Whisker fatigue? I think we can all agree that Brooklyn-style beards have become super boring, but that’s a story for another day.

If you have a cat, or know a cat, then you’ve witnessed the effects of “whisker fatigue” – a condition in cats caused by an overstimulation of the proprioceptors at the end of their vibrissae. Simply put, cats get stressed out, distracted and fearful when their ultra-sensitive whisker tips are bombarded with too much information, from vibrations in the air to the sides of their food bowls (*pro tip: cats prefer plates). They can’t eat, can’t sleep, and their weird cat behaviour just gets weirder.
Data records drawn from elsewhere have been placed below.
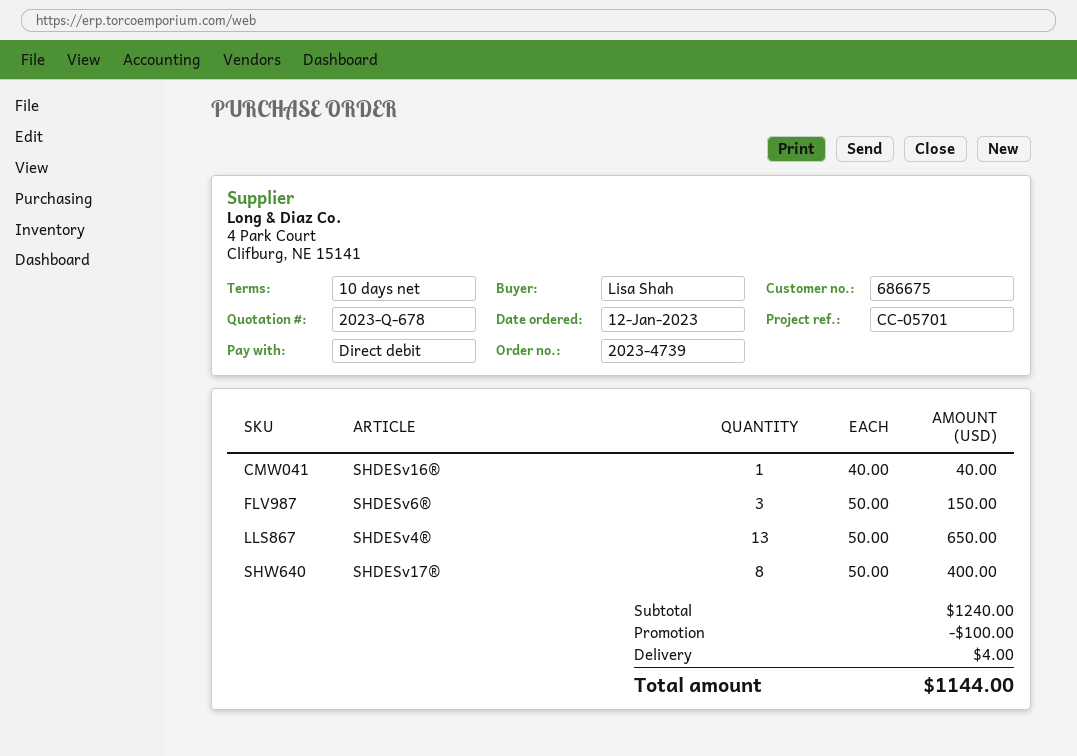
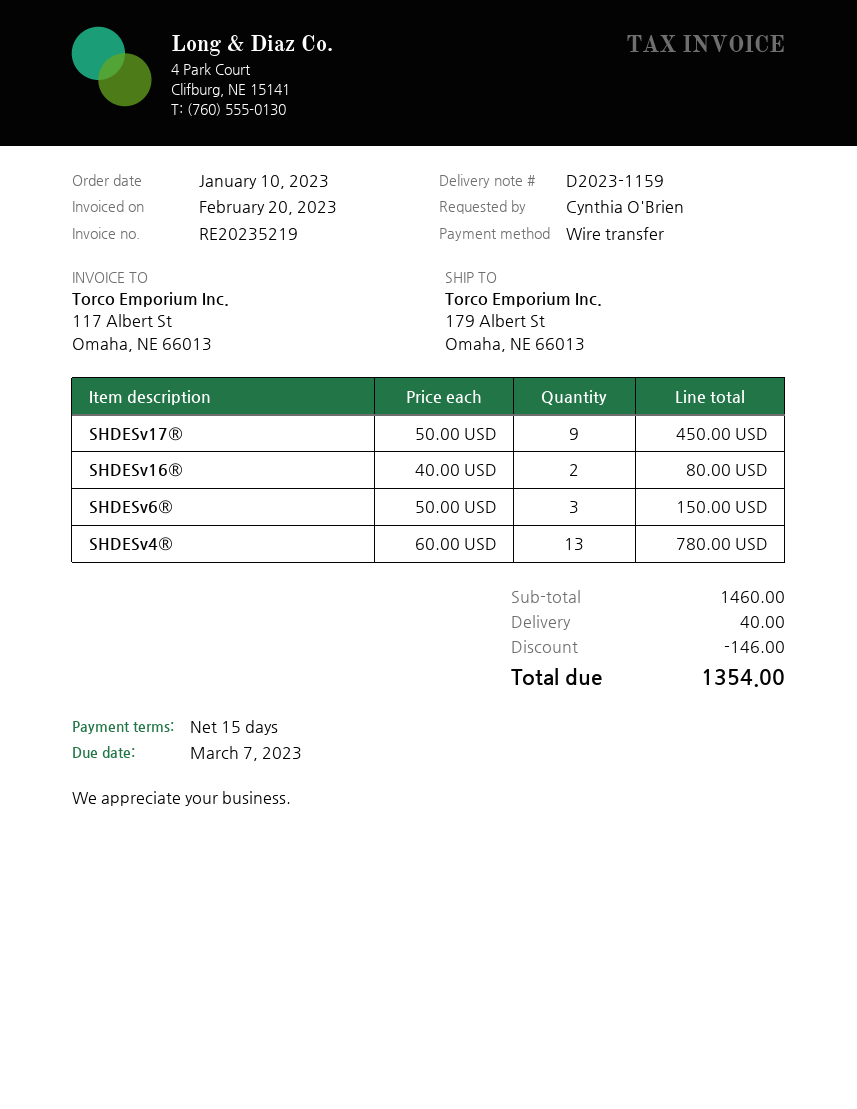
order date: 2023-01-12 -> 2023-01-10
payment terms: 10 days -> 15 days
ordered by: Lisa Shah -> Cynthia O'Brien
payment method: direct debit -> bank transfer
SHDESv16®: 1 x 40.00 = 40.00 -> 2 x 40.00 = 80.00
SHDESv4®: 13 x 50.00 = 650.00 -> 13 x 60.00 = 780.00
SHDESv17®: 8 x 50.00 = 400.00 -> 9 x 50.00 = 450.00
subtotal: 1240.00 -> 1460.00
discount: 100.00 -> 146.00
shipping: 4.00 -> 40.00
total: 1144.00 -> 1354.00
Perhaps you’ve felt this way yourself. As an equity investor, you’ve likely lost sleep, lost appetite and felt driven to distraction wondering whether your portfolio will rocket or plummet every time a certain President makes a tweet. Market volatility is far more radical this year than last. CNNMoney’s Fear & Greed Index has been in Fear or Extreme Fear territory for most of 2018.

The more exposed you are to daily (or hourly) market vicissitudes, the more your whiskers will twitch. You may feel compelled to urgently take action or you may be paralyzed. You may panic with the fear of holding a stock dropping faster than beads of sweat on Mark Zuckerberg’s forehead as he prepared to face a congressional inquiry. (Did you sell Facebook or did you hold?) Or, there’s the fear of selling a stock only to watch it reverse and go higher. (Facebook shares spiked 7% on the day of the hearing). Or FOMO – fear of missing out on a stock that keeps soaring to new highs. Naturally, there are many fears when it comes to money, investments, and one’s life savings.

The phenomenon of struggling with too much market information is not new – it’s what economist Fischer Black famously called “noise”. He devised the Black-Scholes model of options pricing in order to capitalize on volatility and emphasized that “noise” is irrational behaviour in the market based on fear and anxiety rather than fundamental changes in the market or in a stock.

Yet research consistently shows that for long-term investors, staying invested and riding out volatility is the most lucrative strategy. Philip Fisher, the investment guru that influenced Warren Buffett, famously advised that if you’ve done your research and you’re holding a solid company, then the best time to sell a stock is “almost never.”

The Economist once cited a study of horse-racing handicappers who were given “varying amounts of information when ranking horses. The more information they received, the more confident they became about their answers. But the success of their predictions was actually worse when given 40 pieces of information, than when given five.”

It’s not only about taking the long view— markets go up and down, but over the long term, they go up—it’s the perspective one gains by creating some distance from the rushing torrent of financial media. “Markets look a lot less efficient from the banks of the Hudson than the banks of the Charles,” Fischer Black sagely advised (The Hudson surrounds Manhattan, while the Charles ambles past the office windows of academics at Harvard, Boston U and MIT).

In other words, sometimes going with the flow means letting the flow pass by while you serenely observe. Also, get your cat a plate, please.